(Before-and-after change data)
+++
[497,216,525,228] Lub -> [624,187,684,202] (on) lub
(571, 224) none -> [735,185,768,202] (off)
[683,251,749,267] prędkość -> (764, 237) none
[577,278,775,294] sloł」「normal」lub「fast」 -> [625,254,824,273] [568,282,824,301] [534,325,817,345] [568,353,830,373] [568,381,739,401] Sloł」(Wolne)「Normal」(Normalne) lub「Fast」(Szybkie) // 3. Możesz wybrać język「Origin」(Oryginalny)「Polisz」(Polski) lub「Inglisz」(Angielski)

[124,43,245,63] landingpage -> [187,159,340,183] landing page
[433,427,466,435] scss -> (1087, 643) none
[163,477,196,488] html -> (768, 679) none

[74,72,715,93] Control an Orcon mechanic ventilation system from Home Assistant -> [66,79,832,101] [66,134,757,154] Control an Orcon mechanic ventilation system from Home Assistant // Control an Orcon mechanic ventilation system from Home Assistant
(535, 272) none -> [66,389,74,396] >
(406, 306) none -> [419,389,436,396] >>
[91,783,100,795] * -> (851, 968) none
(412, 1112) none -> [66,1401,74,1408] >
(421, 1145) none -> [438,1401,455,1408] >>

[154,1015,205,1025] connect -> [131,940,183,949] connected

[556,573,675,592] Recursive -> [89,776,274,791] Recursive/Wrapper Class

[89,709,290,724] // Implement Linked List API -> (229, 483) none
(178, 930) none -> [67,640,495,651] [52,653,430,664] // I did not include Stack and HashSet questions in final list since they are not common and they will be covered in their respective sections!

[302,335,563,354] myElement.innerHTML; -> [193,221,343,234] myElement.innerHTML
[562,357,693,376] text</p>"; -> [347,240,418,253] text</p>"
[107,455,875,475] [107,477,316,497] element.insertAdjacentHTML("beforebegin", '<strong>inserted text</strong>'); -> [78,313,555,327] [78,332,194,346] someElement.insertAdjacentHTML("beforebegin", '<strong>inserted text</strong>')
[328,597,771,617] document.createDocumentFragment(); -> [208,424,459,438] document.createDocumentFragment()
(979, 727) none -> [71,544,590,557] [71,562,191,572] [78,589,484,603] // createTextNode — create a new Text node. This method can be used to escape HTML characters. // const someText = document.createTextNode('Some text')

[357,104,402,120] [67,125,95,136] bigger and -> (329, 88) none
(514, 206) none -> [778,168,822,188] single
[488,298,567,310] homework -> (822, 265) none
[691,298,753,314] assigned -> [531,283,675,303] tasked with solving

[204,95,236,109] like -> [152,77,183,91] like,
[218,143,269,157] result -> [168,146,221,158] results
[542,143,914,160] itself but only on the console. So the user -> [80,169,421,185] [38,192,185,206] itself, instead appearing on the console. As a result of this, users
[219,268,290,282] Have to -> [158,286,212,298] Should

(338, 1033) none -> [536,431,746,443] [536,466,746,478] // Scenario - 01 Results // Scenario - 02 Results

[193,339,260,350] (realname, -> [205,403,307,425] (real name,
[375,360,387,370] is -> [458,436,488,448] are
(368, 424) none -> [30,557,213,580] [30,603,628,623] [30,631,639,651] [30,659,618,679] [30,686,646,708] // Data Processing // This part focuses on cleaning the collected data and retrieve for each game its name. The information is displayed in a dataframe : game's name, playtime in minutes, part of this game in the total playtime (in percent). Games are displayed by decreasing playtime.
+++
Copy the lines above exactly. Start with the line containing "[204,95,236,109] like ->", end with the line containing "[375,360,387,370] is -> [458,436,488,448] are", and include both.

> WRITTEN REPLY
[204,95,236,109] like -> [152,77,183,91] like,
[218,143,269,157] result -> [168,146,221,158] results
[542,143,914,160] itself but only on the console. So the user -> [80,169,421,185] [38,192,185,206] itself, instead appearing on the console. As a result of this, users
[219,268,290,282] Have to -> [158,286,212,298] Should

(338, 1033) none -> [536,431,746,443] [536,466,746,478] // Scenario - 01 Results // Scenario - 02 Results

[193,339,260,350] (realname, -> [205,403,307,425] (real name,
[375,360,387,370] is -> [458,436,488,448] are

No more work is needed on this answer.